El juguete rebotó sobre un ala chamuscada que descansaba junto a un latón de basura, antes de escurrirse por una alcantarilla. Entonces Erasmo tomó una decisión. Con la espada desnuda, arremetió contra la fiera en un intento por llegar junto a su dama. Esquivó una mordida de las fauces que destilaban azufre y echó a correr en dirección a la avenida. Una moto le salpicó la camisa con la sangre verde de la alimaña. El granizo volvió a mojar su abrigo, pero él no se detuvo. El monstruo aleteó sobre su cabeza y le cortó el paso. Erasmo se estremeció ante la crueldad hipnótica de aquella mirada que se aproximaba rápidamente. Alzó el escudo para cubrirse y una luz lo encegueció.
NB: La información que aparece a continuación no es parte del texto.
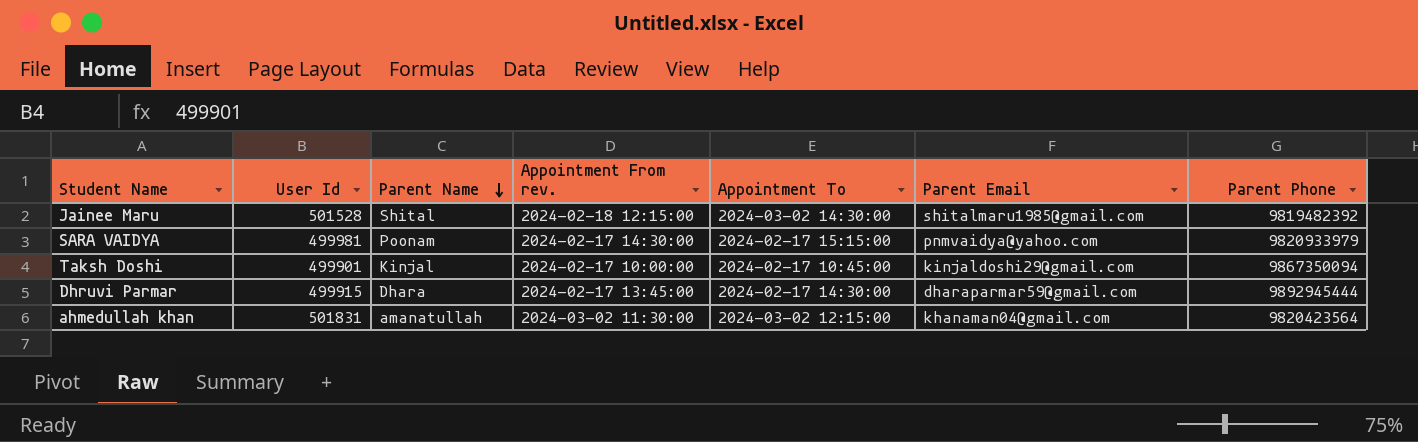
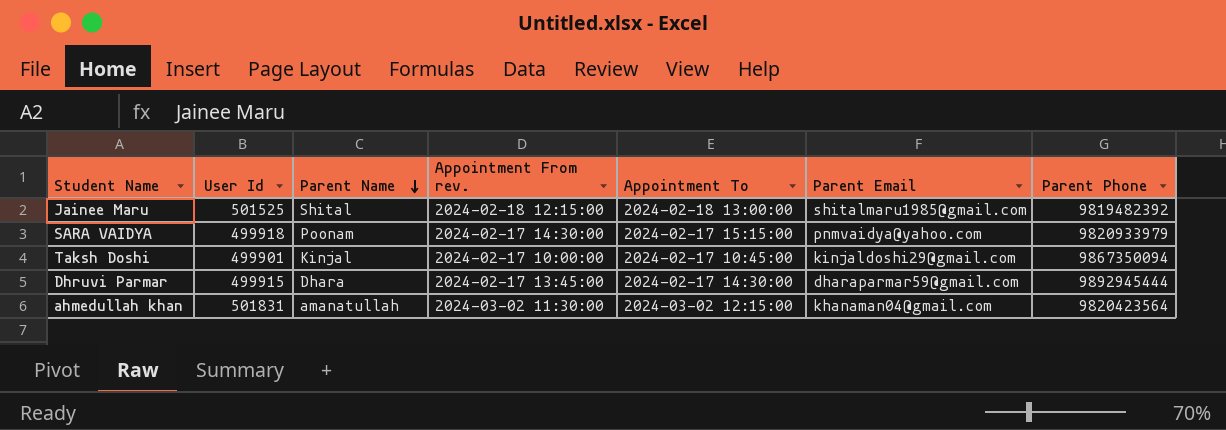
Jainee Maru | User Id: 501528 -> 501525
Jainee Maru | Appointment To: 2024-03-02 14:30:00 -> 2024-02-18 13:00:00
SARA VAIDYA | User Id: 499981 -> 499918

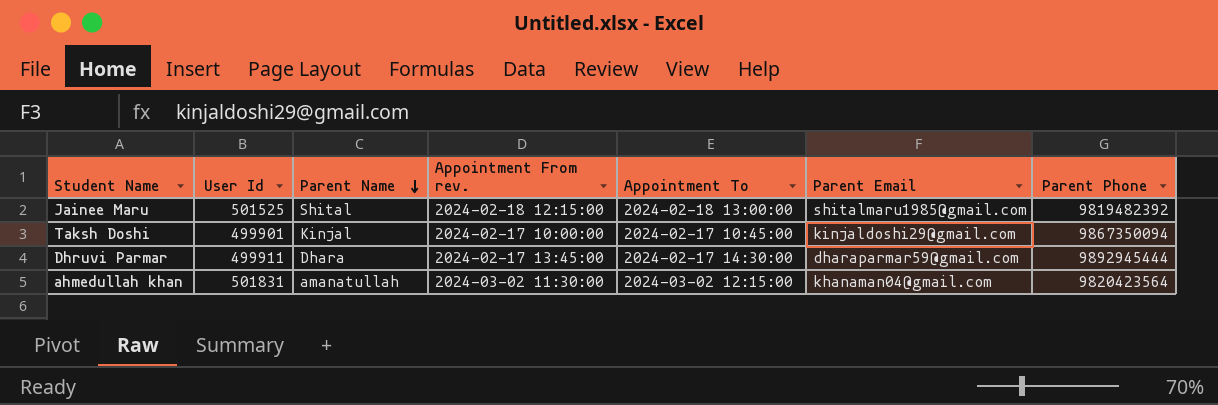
row SARA VAIDYA: 499918 | Poonam | 2024-02-17 14:30:00 | 2024-02-17 15:15:00 | pnmvaidya@yahoo.com | 9820933979 -> none
Dhruvi Parmar | User Id: 499915 -> 499911

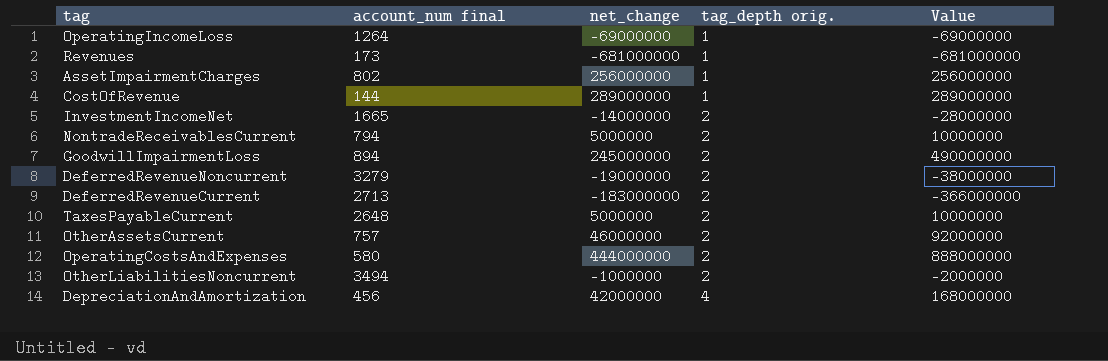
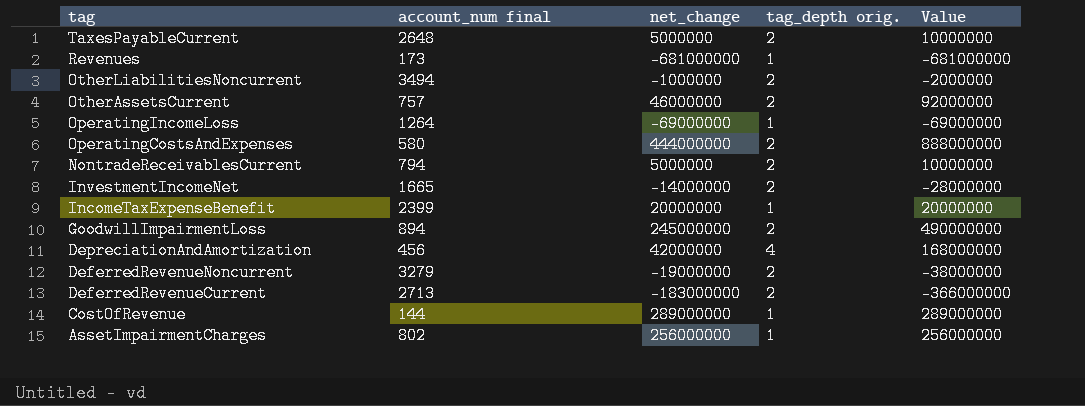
row order: tag_depth orig. ascending -> tag descending
row IncomeTaxExpenseBenefit: none -> 2399 | 20000000 | 1 | 20000000

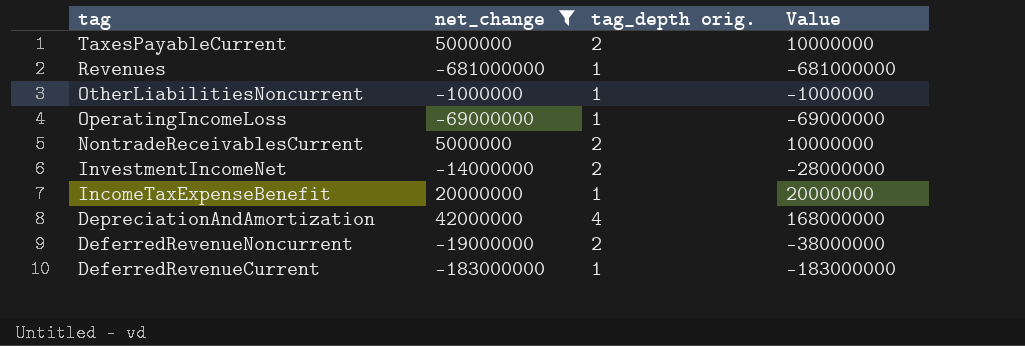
filter: none -> net_change <= 42000000
column account_num final | position: 2 -> none
OtherLiabilitiesNoncurrent | tag_depth orig.: 2 -> 1
OtherLiabilitiesNoncurrent | Value: -2000000 -> -1000000
DeferredRevenueCurrent | tag_depth orig.: 2 -> 1
DeferredRevenueCurrent | Value: -366000000 -> -183000000

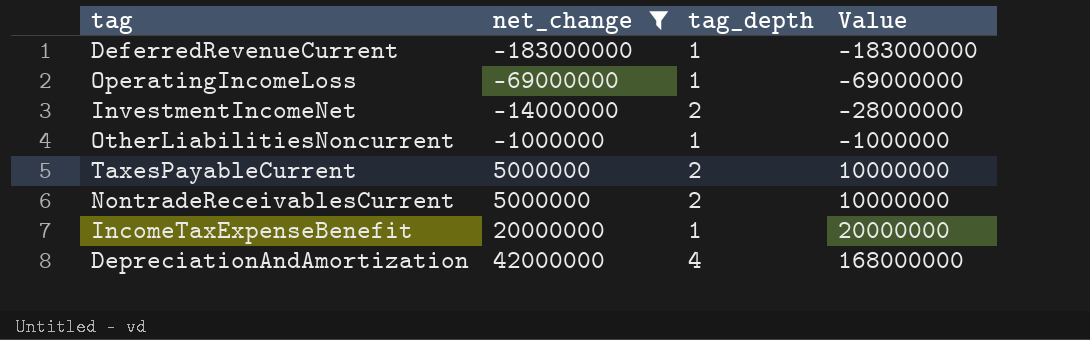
row order: tag descending -> net_change ascending
column name: tag_depth orig. -> tag_depth
row Revenues: -681000000 | 1 | -681000000 -> none
row DeferredRevenueNoncurrent: -19000000 | 2 | -38000000 -> none

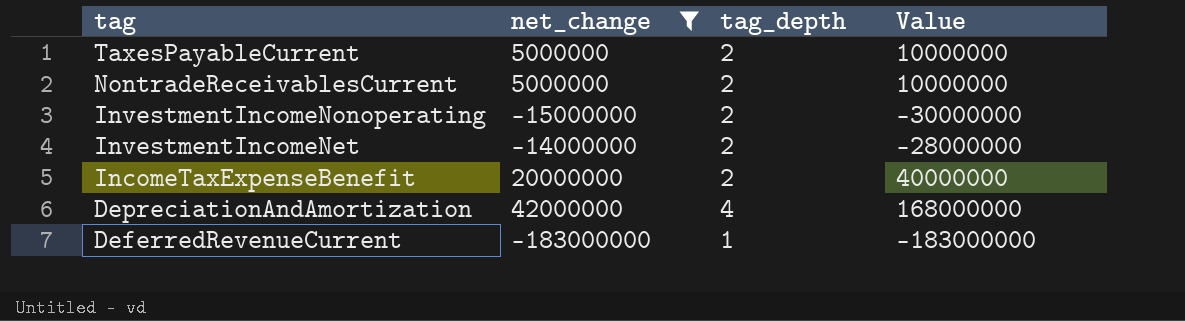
row order: net_change ascending -> tag descending
row OperatingIncomeLoss: -69000000 | 1 | -69000000 -> none
row OtherLiabilitiesNoncurrent: -1000000 | 1 | -1000000 -> none
row InvestmentIncomeNonoperating: none -> -15000000 | 2 | -30000000
IncomeTaxExpenseBenefit | tag_depth: 1 -> 2
IncomeTaxExpenseBenefit | Value: 20000000 -> 40000000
Sintió el ruido de la armadura al chocar contra la defensa del automóvil, y su espada cayó sobre el asfalto. Aprovechando esa ventaja, el dragón le clavó sus garras.

 

El hombre se dobló como una hoja seca devorada por las llamas. La lluvia arreció, pero nadie vino a socorrerlo. El dolor era tan agudo que comenzó a anestesiar sus sentidos. No percibía otra cosa que no fuera aquel tormento hirviente en sus entrañas. Lo invadió una sensación de somnolencia, como si la vida lo abandonara definitivamente, pero se negó a dejarse vencer. De algún modo, tendría que sobreponerse. Ya habían pasado los tiempos en que la gente moría de amor.